C. LES ENQUÊTES REPOSENT DE PLUS EN PLUS SUR DES MESURES TECHNIQUES OU D'EXPERTISE COÛTEUSES
L'évolution des postes de frais de justice permet de mieux comprendre d'où provient l'augmentation des frais de justice.
En premier lieu, l'augmentation des frais de justice ne s'explique pas par une augmentation du nombre des affaires traitées devant les juridictions pénales.
Le nombre des affaires poursuivables36(*) est même plutôt en baisse, de quelque 1,3 million par an entre 2014 et 2019 à 1,2 million en 2022 et 2023, tandis que le nombre des affaires faisant effectivement l'objet d'une poursuite est stable autour de 600 000 par an37(*).
Selon les éléments communiqués au rapporteur spécial, il apparaît en revanche que le nombre des actes prescrits au cours d'une enquête par les juges ou les officiers de police judiciaire a augmenté, en particulier s'agissant d'actes coûteux.
À titre d'exemple, une enquête pour narcotrafic, face à des réseaux aux moyens financiers et techniques importants, nécessite souvent un grand nombre d'interceptions judiciaires afin de retracer les parcours des trafiquants.

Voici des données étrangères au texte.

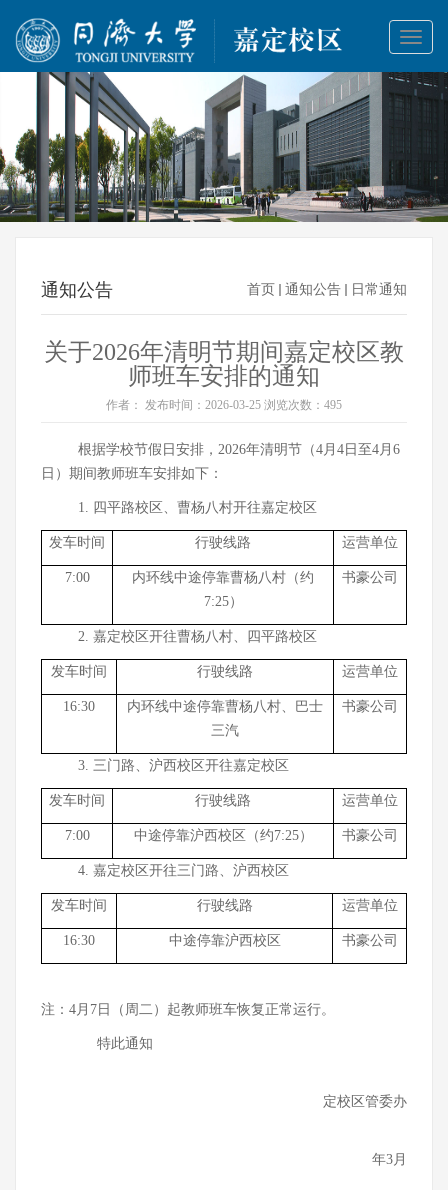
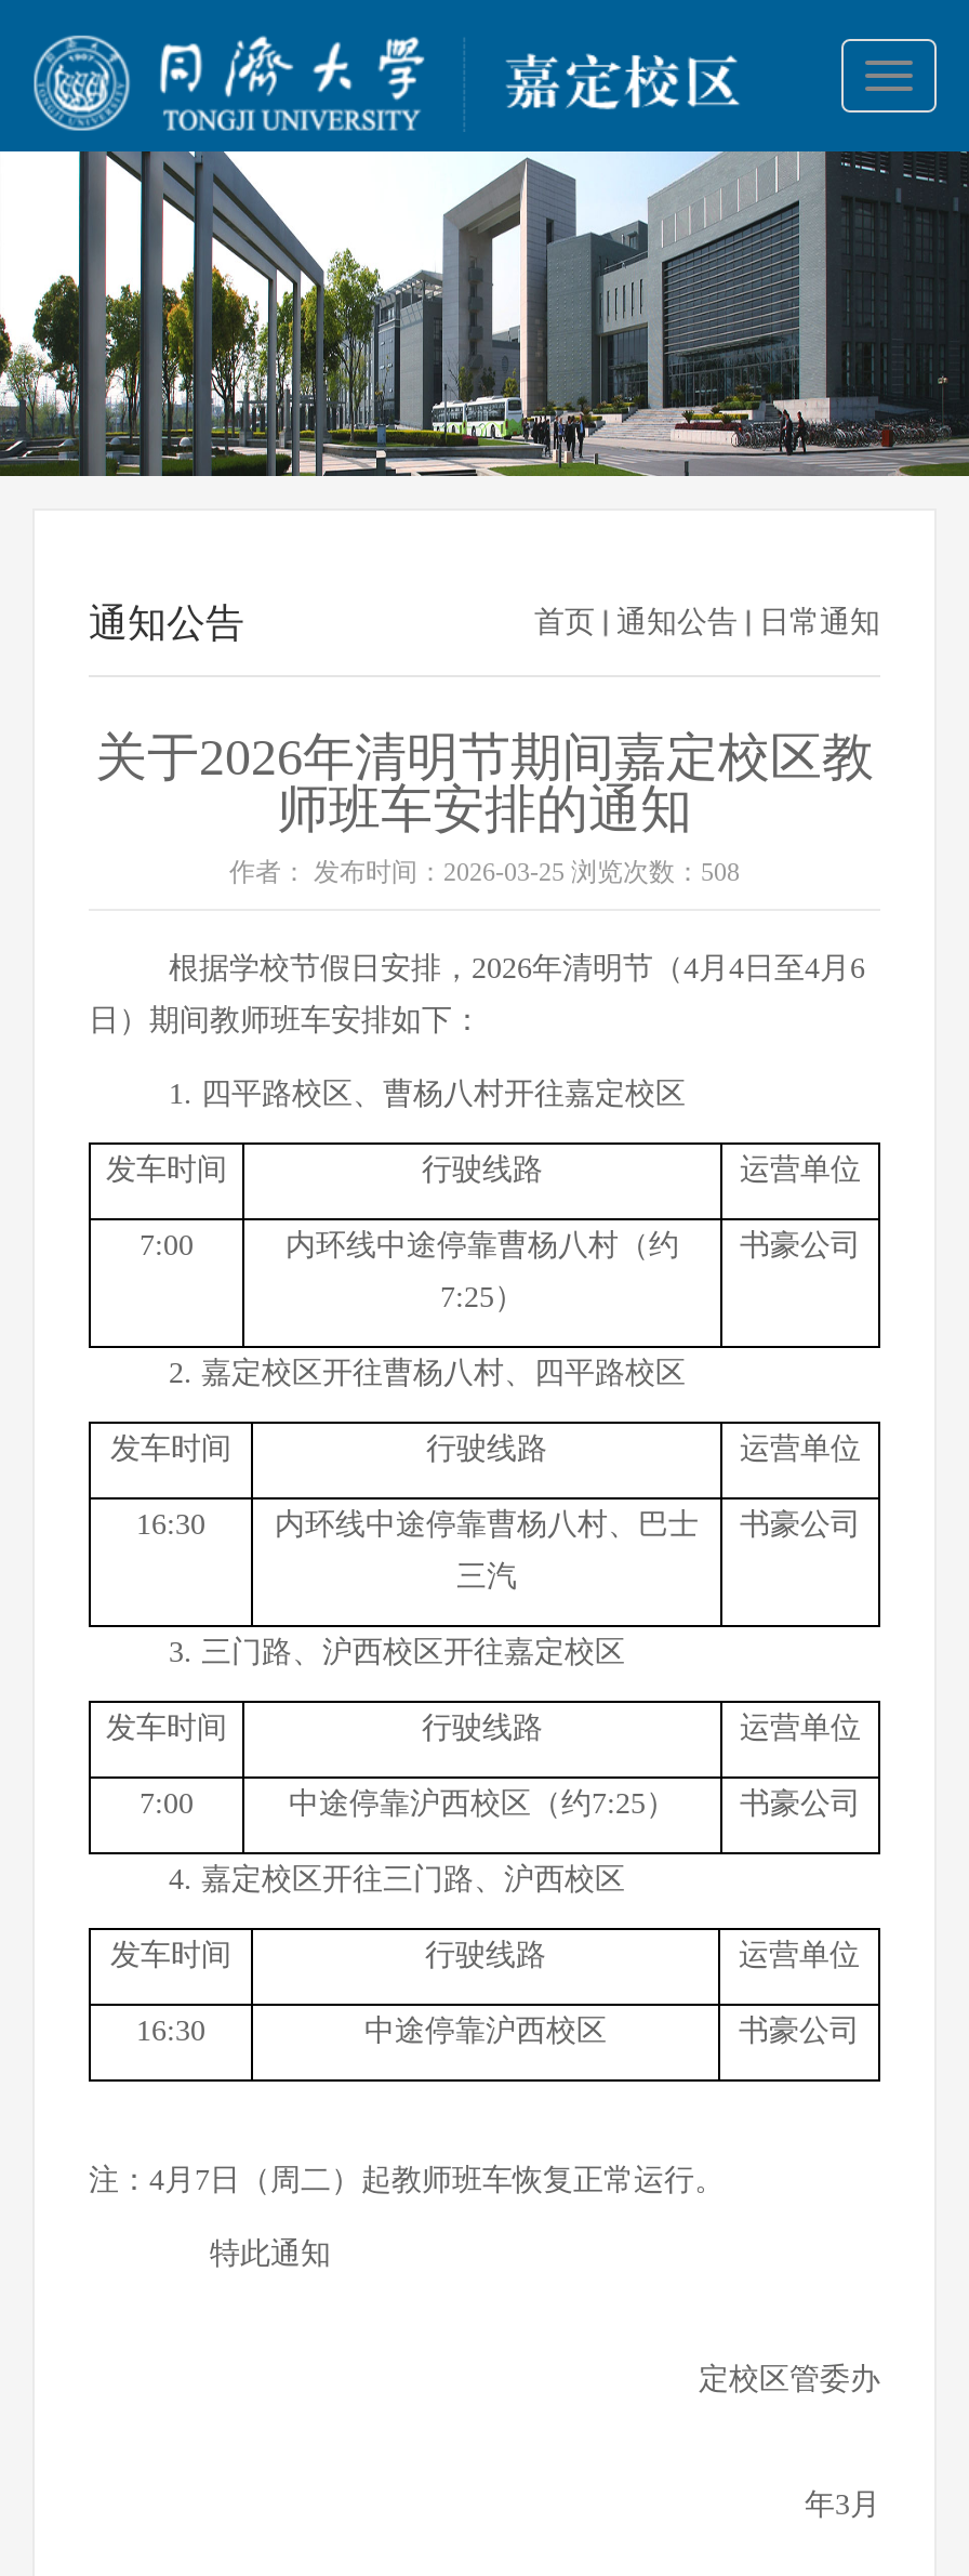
[106,398,342,412] 作者： 发布时间：2026-03-25浏览次数：495 -> [229,857,740,887] 作者： 发布时间：2026-03-25浏览次数：508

L'évolution technologique contribue à renchérir certaines mesures : les téléphones et les ordinateurs sont de plus en plus sécurisés, alors que leur décodage est indispensable pour les enquêtes relatives au narcotrafic.
La progression des enquêtes pour violences sexuelles et intra-familiales, qui ont constitué une priorité de la justice ces dernières années, a également pour conséquence la réalisation d'enquêtes sociales rapides (ESR) ainsi que la prise en charge médicale ou psychologique des victimes. Une enquête pour viol donne également lieu à des analyses biologiques.
Dans certains cas, toutefois, les actes générateurs de frais de justice à court terme peuvent être en réalité utiles sur le plan financier à long terme. Lorsque le garde des Sceaux, par une circulaire de politique pénale générale du 27 janvier dernier, encourage à la mise en oeuvre des dispositifs de saisie et confiscations prévus par la loi, l'effet immédiat est une hausse des coûts de gardiennage des biens saisis, souvent des véhicules ; mais ces biens peuvent ensuite être revendus, ou confiés à des services de police, et apporter ainsi des ressources sur lesquelles on reviendra plus loin dans le présent rapport.
La hausse du coût des frais de justice provient donc, au moins en partie, des inflexions de la politique pénale, et reflète les évolutions de la société.
Il a ainsi été indiqué au rapporteur spécial que le juge, aujourd'hui, s'attend, dans de nombreuses affaires, à trouver dans son dossier des preuves tirées d'interceptions judiciaires ou de l'exploitation du téléphone portable de la victime.
D'une manière plus générale, plusieurs personnes auditionnées ont rappelé que la justice est passée d'une culture de la preuve par l'aveu à une culture de la preuve matérielle. La preuve scientifique apparaît plus « solide » qu'un aveu qui peut toujours être rétracté ou contesté. Or la preuve matérielle requiert des actes d'investigation ou d'analyse plus poussés et plus coûteux, comme l'observait déjà la commission des finances en 201238(*).
* 36 Selon le ministère de la justice, une affaire est « non poursuivable » lorsqu'elle a été classée sans suite parce que les poursuites étaient impossibles, soit pour un motif de fait (auteur inconnu par exemple), soit pour un motif de droit (absence d'infraction par exemple). Une affaire est poursuivable s'il n'existe aucun motif de fait ou de droit rendant impossible la poursuite devant une juridiction pénale. Une affaire poursuivable peut elle-même donner lieu à un classement sans suite pour inopportunité aux poursuites, à une alternative aux poursuites, à une composition pénale, ou à une poursuite.
* 37 À l'exception de l'année 2020, durant laquelle l'activité des juridictions a été ralentie par la crise du Covid (Ministère de la justice, service statistique, des études et de la recherche (SSER), Dix ans de traitement des affaires pénales par la justice, Infostat Justice n° 199, avril 2025).
* 38 Pour une meilleure maîtrise des frais de justice, rapport d'information n° 31 (2012-2013) d'Edmond Hervé, fait au nom de la commission des finances, déposé le 10 octobre 2012.